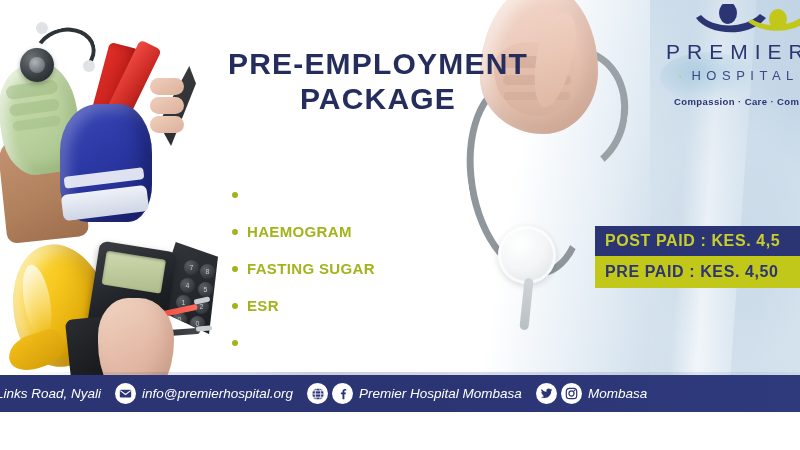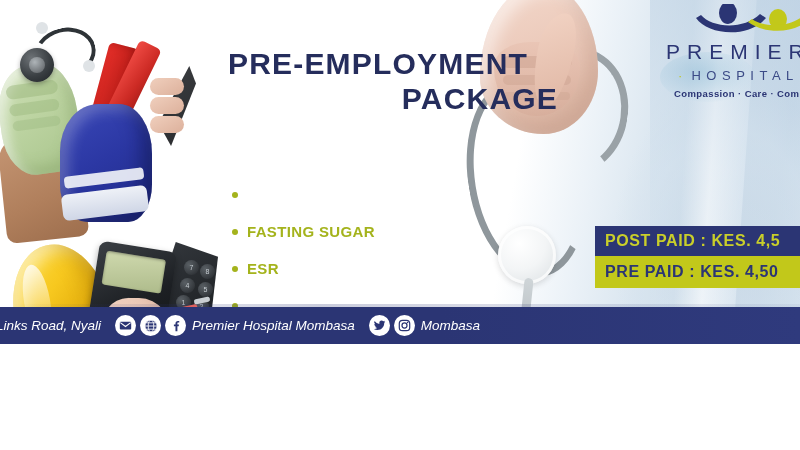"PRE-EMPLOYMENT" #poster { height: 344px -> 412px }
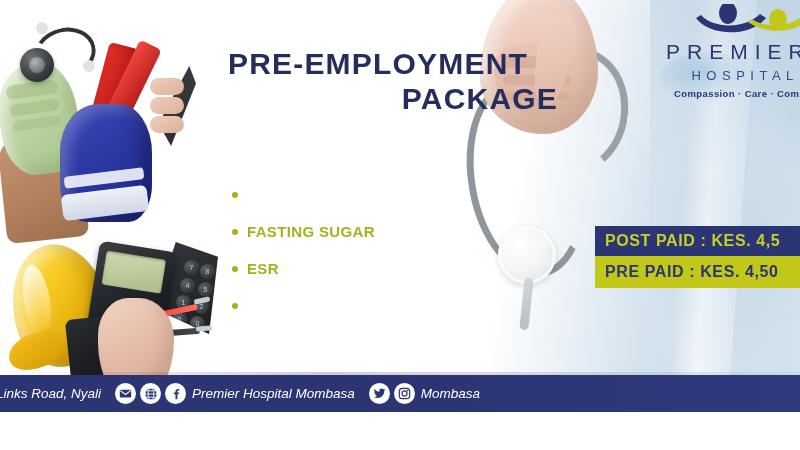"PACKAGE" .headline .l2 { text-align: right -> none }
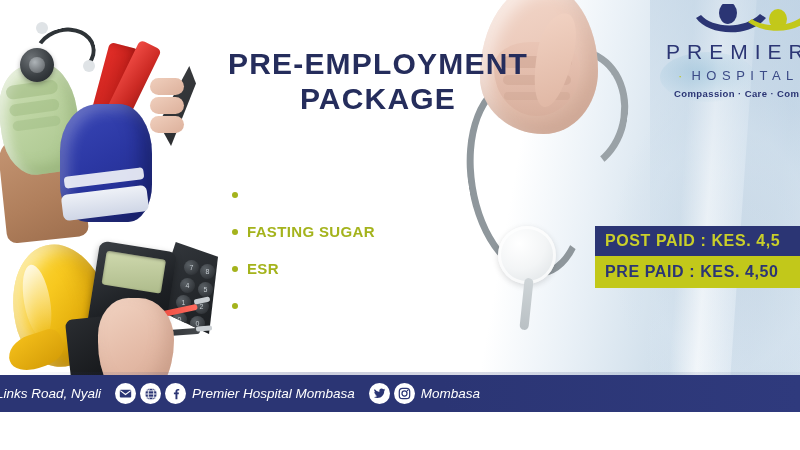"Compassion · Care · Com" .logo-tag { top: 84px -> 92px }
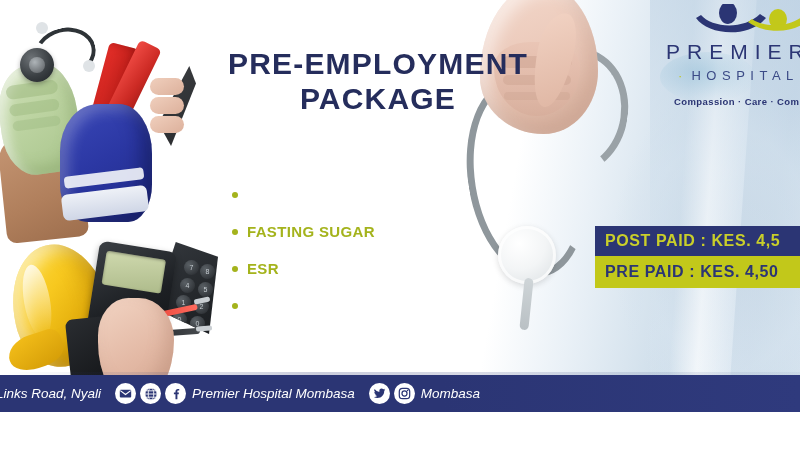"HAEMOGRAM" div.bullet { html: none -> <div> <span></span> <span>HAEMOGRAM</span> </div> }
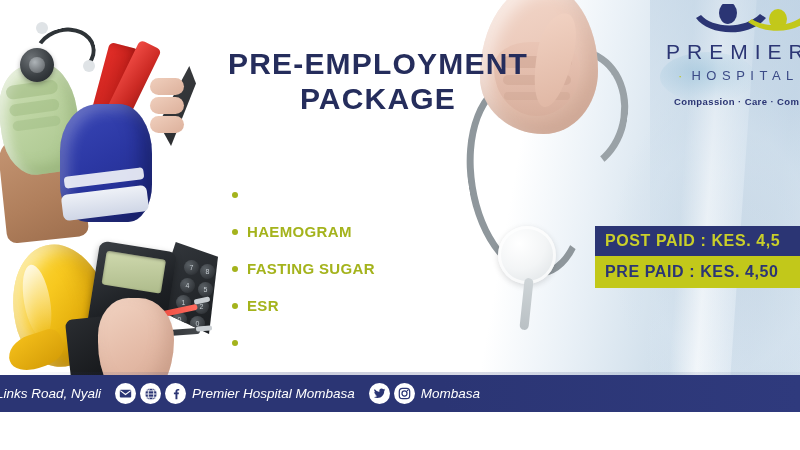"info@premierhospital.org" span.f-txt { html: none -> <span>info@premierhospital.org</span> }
---
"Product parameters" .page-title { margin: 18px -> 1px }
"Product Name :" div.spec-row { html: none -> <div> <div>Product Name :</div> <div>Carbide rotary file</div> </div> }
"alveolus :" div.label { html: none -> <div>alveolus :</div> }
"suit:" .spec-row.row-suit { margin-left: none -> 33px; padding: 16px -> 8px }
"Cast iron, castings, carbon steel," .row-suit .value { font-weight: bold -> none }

§ What the exercise asks:
Return word for word the lines above from the line with "-> <div> <div>Product" to the line with "iron, castings, carbon", including both and leaving out all others.

§ Exercise answer:
"Product Name :" div.spec-row { html: none -> <div> <div>Product Name :</div> <div>Carbide rotary file</div> </div> }
"alveolus :" div.label { html: none -> <div>alveolus :</div> }
"suit:" .spec-row.row-suit { margin-left: none -> 33px; padding: 16px -> 8px }
"Cast iron, castings, carbon steel," .row-suit .value { font-weight: bold -> none }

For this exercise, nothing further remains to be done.